SKOWHEGAN, Maine — A Skowhegan doctor has been reprimanded and fined by a state licensing board for failing to spot a medication error that preceded a patient’s death.
Deep Acharya accepted a reprimand and $1,000 fine from the Maine Board of Licensure in Medicine, according to a Tuesday press release from the board. Acharya failed to identify an incorrect medication that previously had been prescribed when the patient was brought to a hospital emergency department in February 2012, according to Acharya’s April 9 consent agreement with the board.
The consent agreement does not name the patient or the hospital. Acharya practiced at Redington-Fairview General Hospital in Skowhegan, according to a state medical licensing database.
Two other Redington-Fairview employees, Dr. Florello Quianzon and physician assistant Kathleen Lees, were reprimanded and fined by the medical licensing board in February as a result of the medication error.
The patient received incorrect medication at a dosage that was five times the appropriate level. The medication additionally posed a danger because of potential adverse interaction with other drugs the patient already was taking.

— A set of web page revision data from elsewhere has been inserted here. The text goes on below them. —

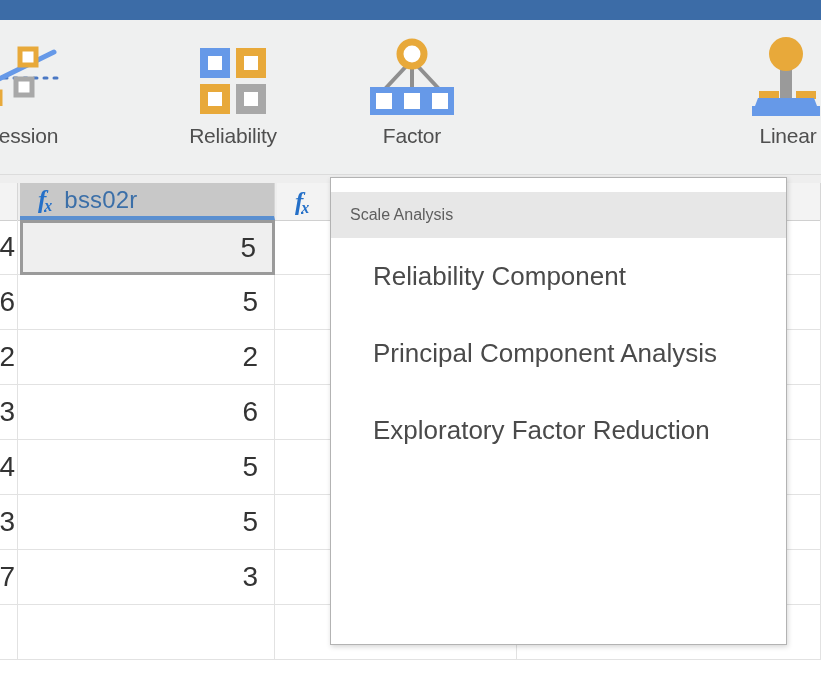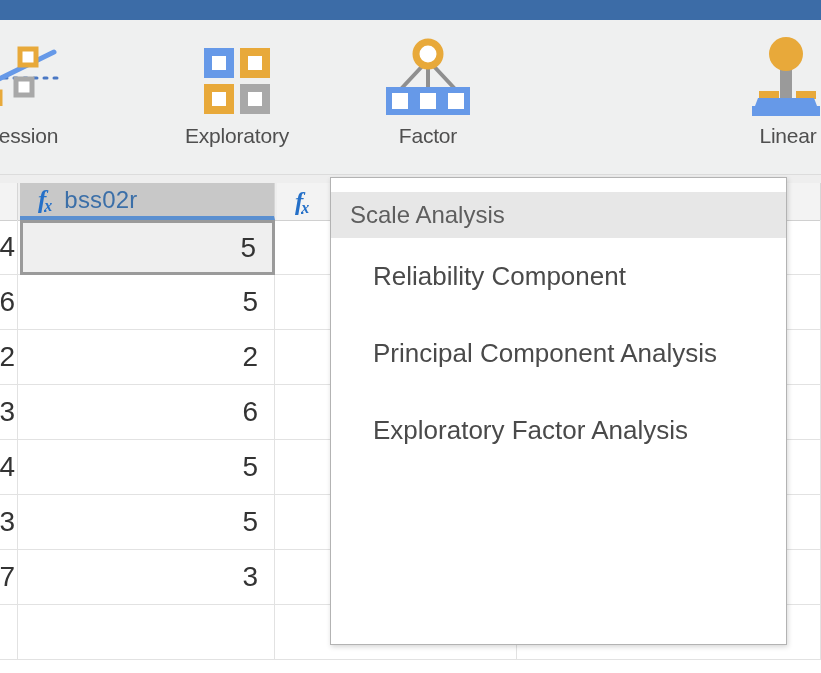--- a/index.html
+++ b/index.html
@@ -243,7 +243,7 @@
       <div class="freq-sq" style="left:15px; top:52px; border-color:#e8a93a;"></div>
       <div class="freq-sq" style="left:51px; top:52px; border-color:#a8a8a8;"></div>
     </div>
-    <div class="ribbon-label">Exploratory</div>
+    <div class="ribbon-label">Reliability</div>
   </div>
 
   <div class="ribbon-group" style="left:380px;">

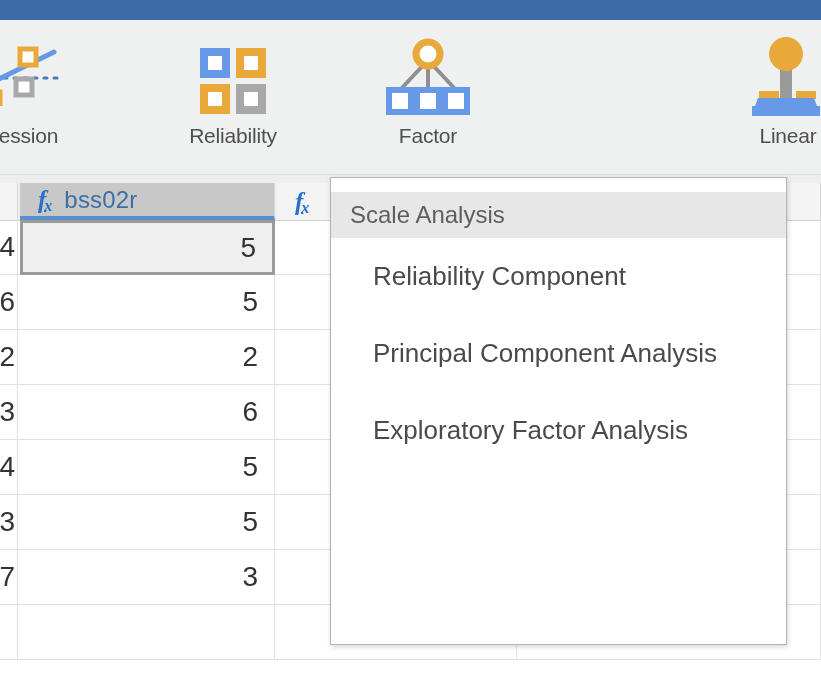--- a/index.html
+++ b/index.html
@@ -246,7 +246,7 @@
     <div class="ribbon-label">Reliability</div>
   </div>
 
-  <div class="ribbon-group" style="left:380px;">
+  <div class="ribbon-group" style="left:364px;">
     <div class="ribbon-icon">
       <svg width="96" height="90" viewBox="0 0 96 90" xmlns="http://www.w3.org/2000/svg">
         <line x1="48" y1="28" x2="20" y2="58" stroke="#8f8f8f" stroke-width="4"></line>

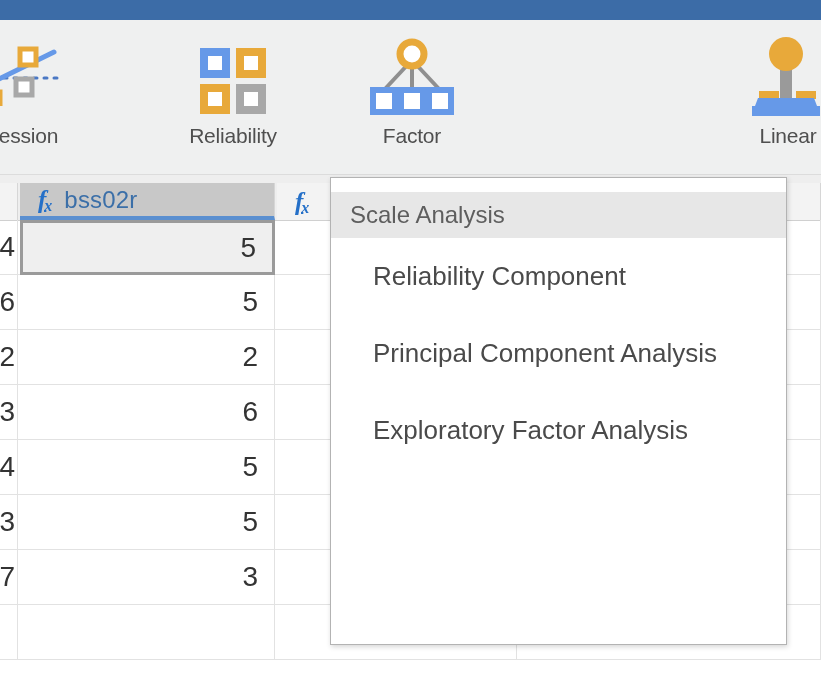--- a/index.html
+++ b/index.html
@@ -193,7 +193,7 @@
     display: flex;
     align-items: center;
     padding-left: 19px;
-    font-size: 24px;
+    font-size: 16px;
     color: #5e5e5e;
     font-family: "Liberation Sans", sans-serif;
     cursor: default;

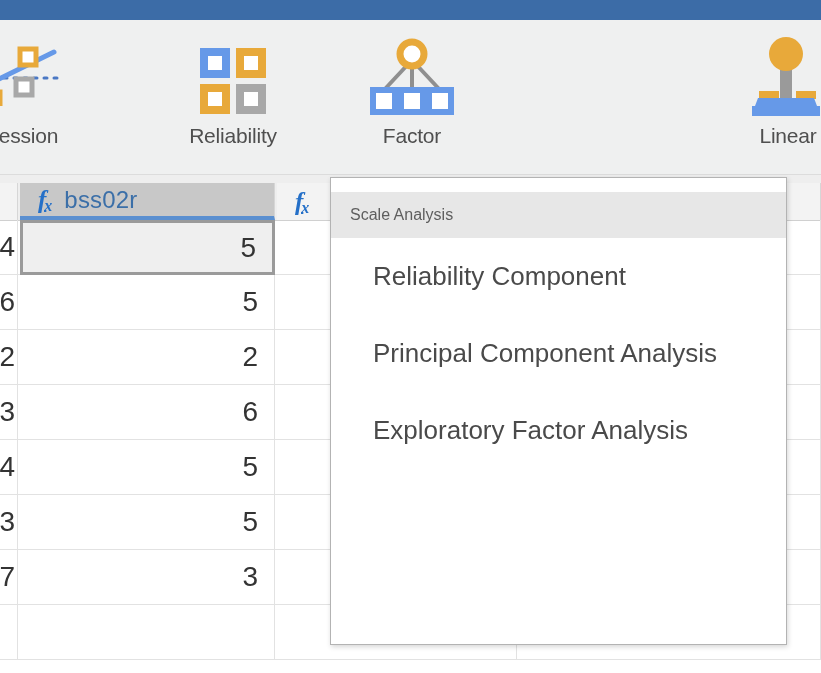--- a/index.html
+++ b/index.html
@@ -360,7 +360,7 @@
   <div class="menu-item">Reliability Component</div>
 
   <div class="menu-item">Principal Component Analysis</div>
-  <div class="menu-item">Exploratory Factor Analysis</div>
+  <div class="menu-item">Exploratory Factor Reduction</div>
 </div>
 
 </body></html>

Quianzon missed the error because he failed to reconcile the patient’s medication when he signed the hospital discharge summary, according to his consent agreement. The discharge summary was prepared by Lees, who, as “mid-level provider” at the hospital, cannot discharge patients without a review by a physician, Quianzon’s agreement stated.
The 59-year-old patient was a resident of Woodlawn Nursing and Rehabilitation Center in Skowhegan, according to a “statement of deficiency” that further details the circumstances surrounding the patient’s death. The statement of deficiency was supplied to the Bangor Daily News in February by the Maine Department of Health and Human Services.
When the patient was discharged from the hospital on Feb. 7, 2012, the medical summary erroneously omitted an anticonvulsant medication the patient had been taking in the nursing home and at the hospital under a list of “unchanged” medications. The list wrongly included a different anticonvulsant drug at an excessive dosage, the document states.
The patient returned to the hospital a day after being discharged and was seen by Acharya, according to the board’s press release. The patient was “nonverbal” and complaining of “decreased mental status” and her lab results were abnormal, including high blood sugar, according to the statement of deficiency.
Redington-Fairview medical staff failed to recognize symptoms of a potential drug overdose, the document states. Acharya told the board that he presumed the medication was specifically planned for the patient and did not cause him alarm. After running some tests, Acharya discharged the patient with instructions to return if her symptoms worsened.
After returning to the nursing home, the patient received four doses of the wrong medication over the next week, based on the faulty hospital paperwork. The patient died on Feb. 16, 2012, according to the statement of deficiency. The patient’s primary care physician stated to investigators that the medication error contributed to her death.
Looking back, Acharya said he would have paid closer attention to the medication reconciliation process, which would have helped him identify the abnormal drug dosing, the press release states.
The reprimand does not limit Acharya, who was licensed in Maine in September 2011, in practicing medicine. It will remain permanently on his professional record.